Performance rules of thumb
Keep SVG small (width/height tight)
Avoid complex paths for large row counts
Prefer one SVG measure reused everywhere (see maintenance pattern below)
6. Maintenance strategy: Don’t create “SVG spaghetti”
Here’s a simple way to keep SVGs maintainable.

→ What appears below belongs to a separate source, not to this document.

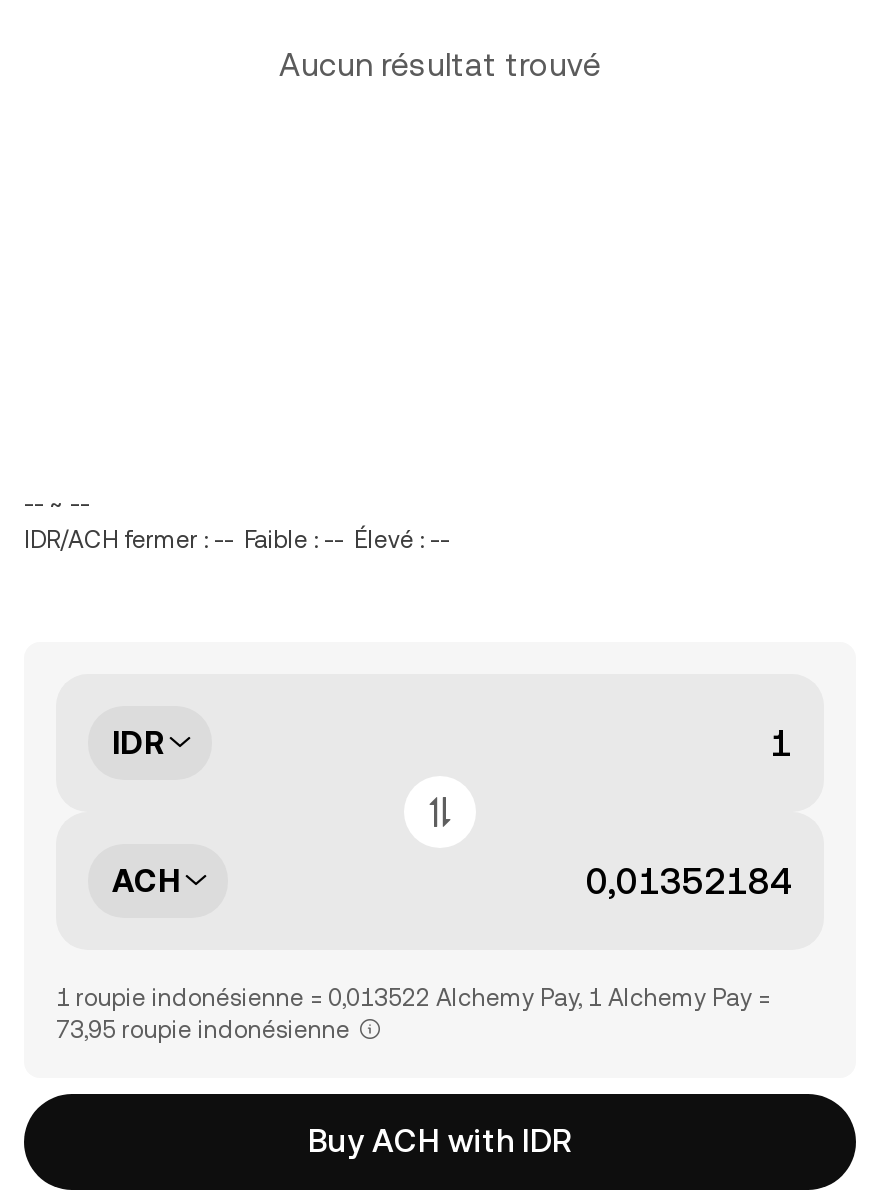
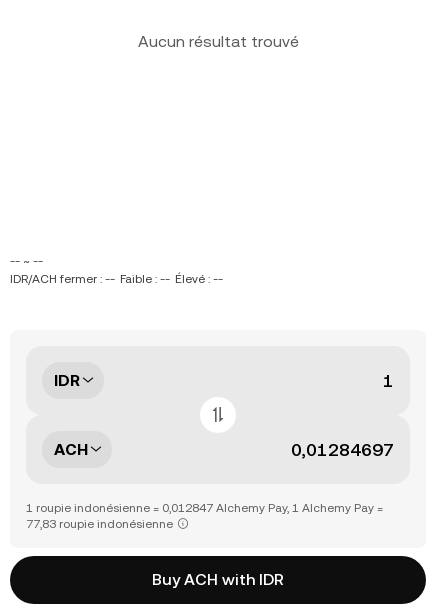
- 1 roupie indonésienne = 0,013522 Alchemy Pay, 1 Alchemy Pay =
+ 1 roupie indonésienne = 0,012847 Alchemy Pay, 1 Alchemy Pay =

- 73,95 roupie indonésienne
+ 77,83 roupie indonésienne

One reusable “style” measure + one “render” measure
Create a tiny set of helper measures you can reuse:
KPI Color =
VAR v = [Delta %]
RETURN
SWITCH (
TRUE (),
ISBLANK ( v ), "#B0B0B0",
v >= 0.05, "#2E7D32",
v <= -0.05, "#C62828",
"#F9A825"
)Then your SVG measure just “renders”:
KPI SVG (Maintained) =
VAR Color = [KPI Color]
VAR Label = IF ( ISBLANK ( [Delta %] ), "n/a", FORMAT ( [Delta %], "0.0%" ) )
VAR Svg =
"<svg xmlns='http://www.w3.org/2000/svg' width='120' height='24'>
<rect rx='12' ry='12' width='120' height='24' fill='#F5F5F5'/>
<circle cx='14' cy='12' r='6' fill='" & Color & "'/>
<text x='28' y='16' font-family='Segoe UI' font-size='12' fill='#222'>" & Label & "</text>
</svg>"
RETURN
"data:image/svg+xml;utf8," & Svg✅ Result: when branding changes (colors/fonts), you update one place.
7. Wrap-up
SVG measures are a lightweight way to add custom visuals—especially for KPI indicators within tables/matrices. The key to sanity is standardising: one renderer measure, helper measures for style, and templates if you scale.
This is what comes at the very end. You can do unlimited things here.